アブラムシの攻撃を受けると、植物は揮発性の化学物質を放出して敵を撃退したり、そのにおいを空中に拡散させて害虫を補食してくれる生物(ハチやテントウムシなど)を呼び寄せたりするが、この化学物質は危険を伝えるシグナルにもなっており、近くにいる仲間の植物は空中に漂うこのシグナルを受け取り、アブラムシがつく前に化学物質を放出する。では化学物質を空中に拡散できない場合はどうするのか?

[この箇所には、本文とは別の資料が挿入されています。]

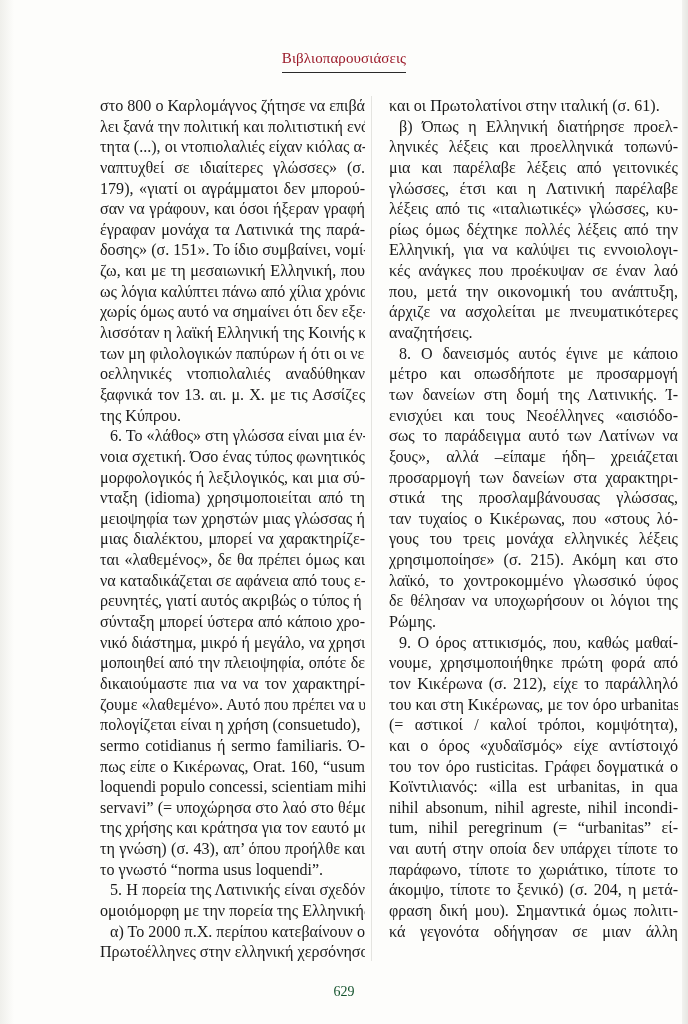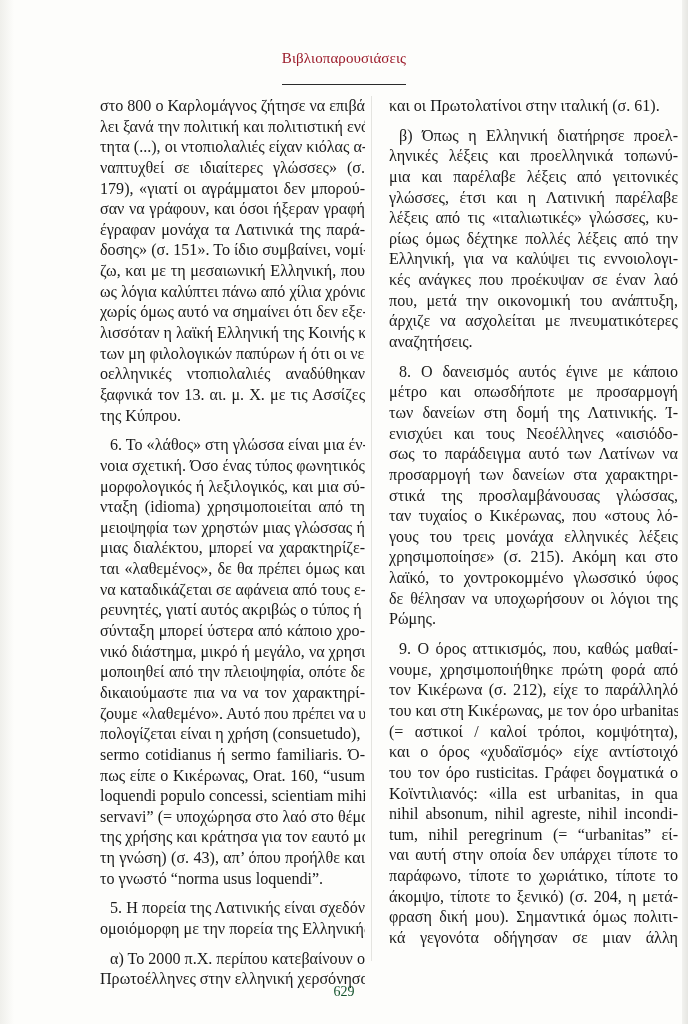"Βιβλιοπαρουσιάσεις" .running-head span { padding-bottom: 18px -> 6px }
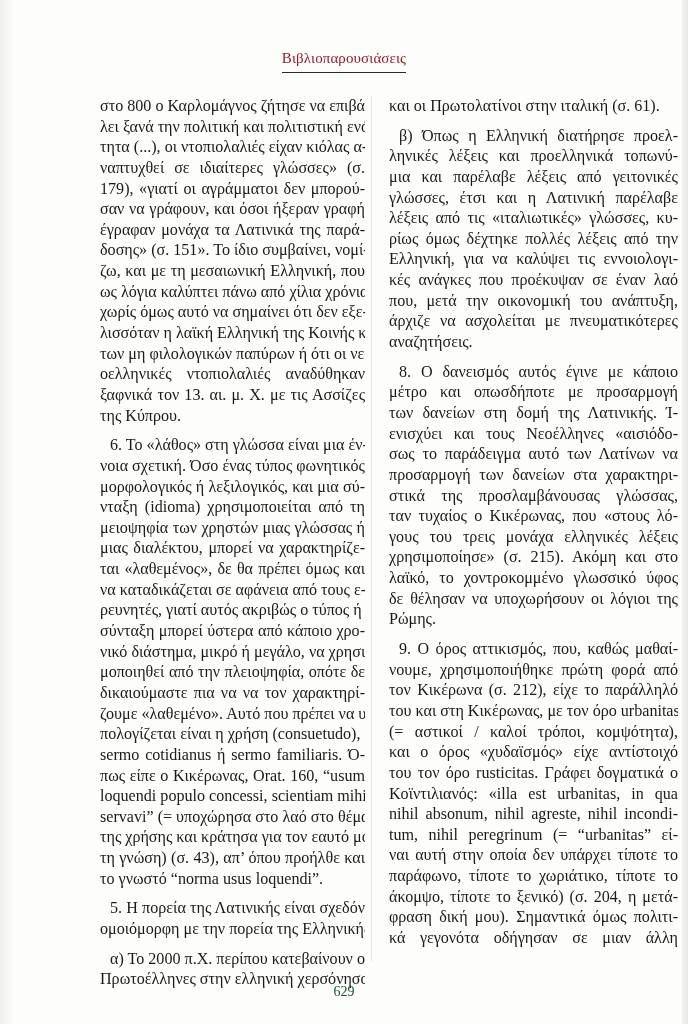"β) Όπως η Ελληνική διατήρησε" .line.indent { margin-top: 9px -> none }
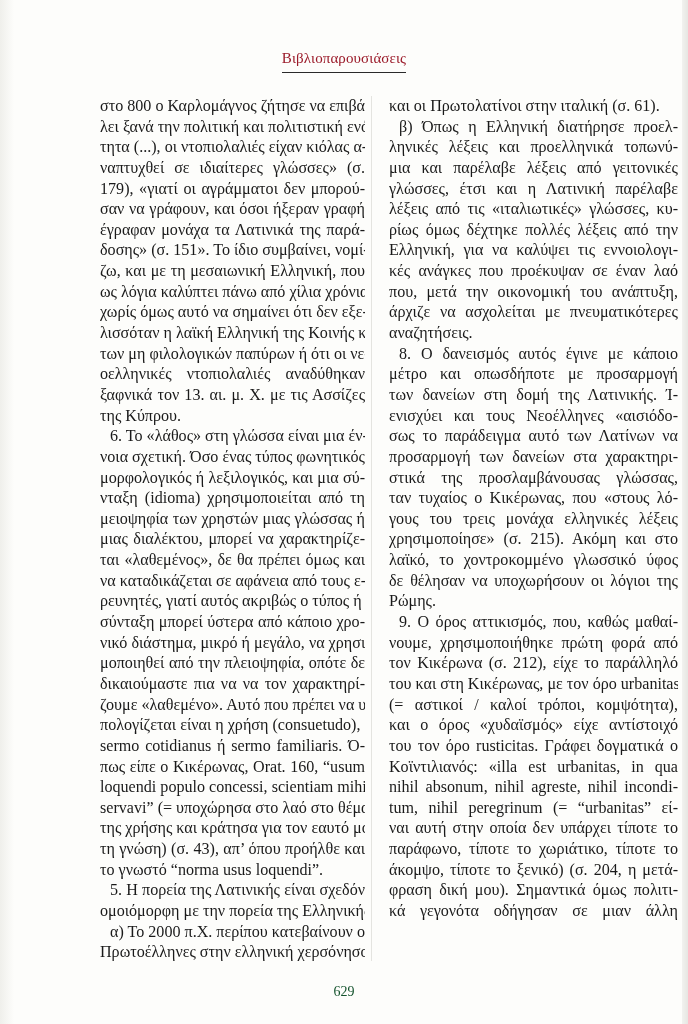"ξους», αλλά –είπαμε ήδη– χρειάζεται" div.line { html: none -> <div>ξους», αλλά –είπαμε ήδη– χρειάζεται</div> }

ソラマメ1本1本をビニール袋で覆い、根に菌根菌を寄生させたグループと寄生させないグループに分け、各グループの1本だけにアブラムシをつけたところ、菌根菌が寄生しているグループはすべて化学物質を放出したが、菌根菌が寄生していないグループは化学物質を放出できなかった。詳しいメカニズムはまだ分かっていないらしいが、この結果は地中で菌根菌が情報伝達の役割を果たしていること、言ってみれば菌のネットワークが早期警戒システムになっていることを示唆しており、害虫から農作物を守るための、新しい持続可能な手段を見つける重要な一歩になると、研究者は期待を寄せている。

今回の研究結果は学術誌『Ecology Letters』に発表された。